March 26, 2005
COE 540 Quiz #1
Dr.
Tarek Sheltami
- Why TCP avoids measuring the
SampleRTT for retransmitted segments?
- What is the relation between
the variables SendBase and the LastByteRcvd?
- Why do TCP waits until it
receives 3 duplicate ACKs before performing a fast retransmission?
- Consider sending an object
of size O = 100 kbytes from server to client. Let S = 536 bytes, and RTT = 100
msec. Suppose the transport protocol uses static windows with window size. For
transmission rate of 28 kbps, determine the minimum possible latency.
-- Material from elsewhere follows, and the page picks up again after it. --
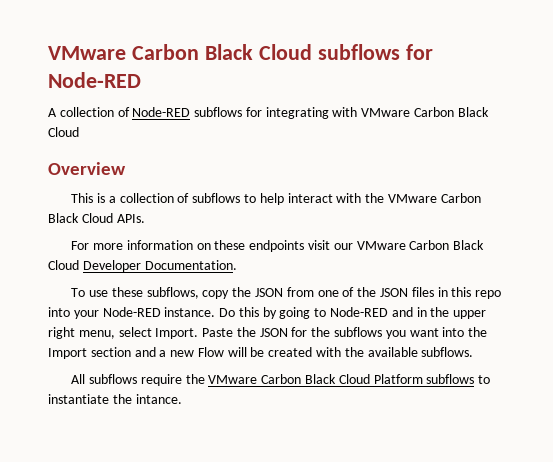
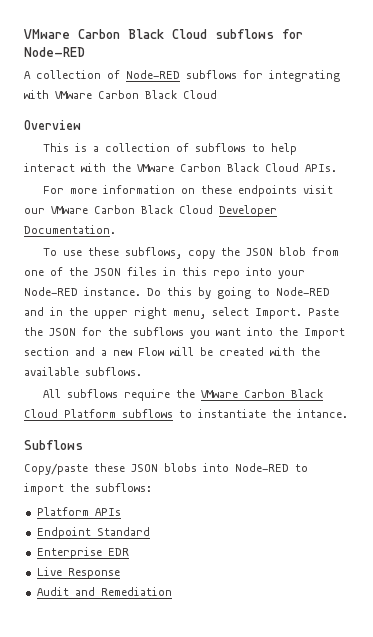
(284, 292) none -> [278,247,306,256] blob
(182, 399) none -> [24,440,83,450] [24,463,308,475] [24,483,152,495] [36,507,121,516] [36,527,150,539] [36,547,129,559] [36,567,120,579] [36,587,172,596] // Subflows // Copy/paste these JSON blobs into Node-RED to import the subflows: // Platform APIs // Endpoint Standard // Enterprise EDR // Live Response // Audit and Remediation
Determine the minimum window size that achieves this latency.
Solution:
- Because of the possibility of a delayed ACK of a sent
packet is received after retransmission of the same packet.
- SendBase–1≤ LastByteRcvd.
- Suppose packets n, n+1, and n+2 are sent, and that
packet n is received and ACKed. If packets n+1 and n+2 are reordered
along the end-to-end-path then the receipt of packet n+2 will generate a
duplicate ACK for n and would trigger a retransmission under a policy of
waiting only for second duplicate ACK for retransmission. By waiting for a triple duplicate ACK,
it must be the case that two packets after packet
are correctly
received, while n+1 was not received.
The designers of the triple duplicate ACK scheme probably felt that
waiting for two packets (rather than 1) was the right tradeoff between
triggering a quick retransmission when needed, but not retransmitting
prematurely in the face of packet reordering.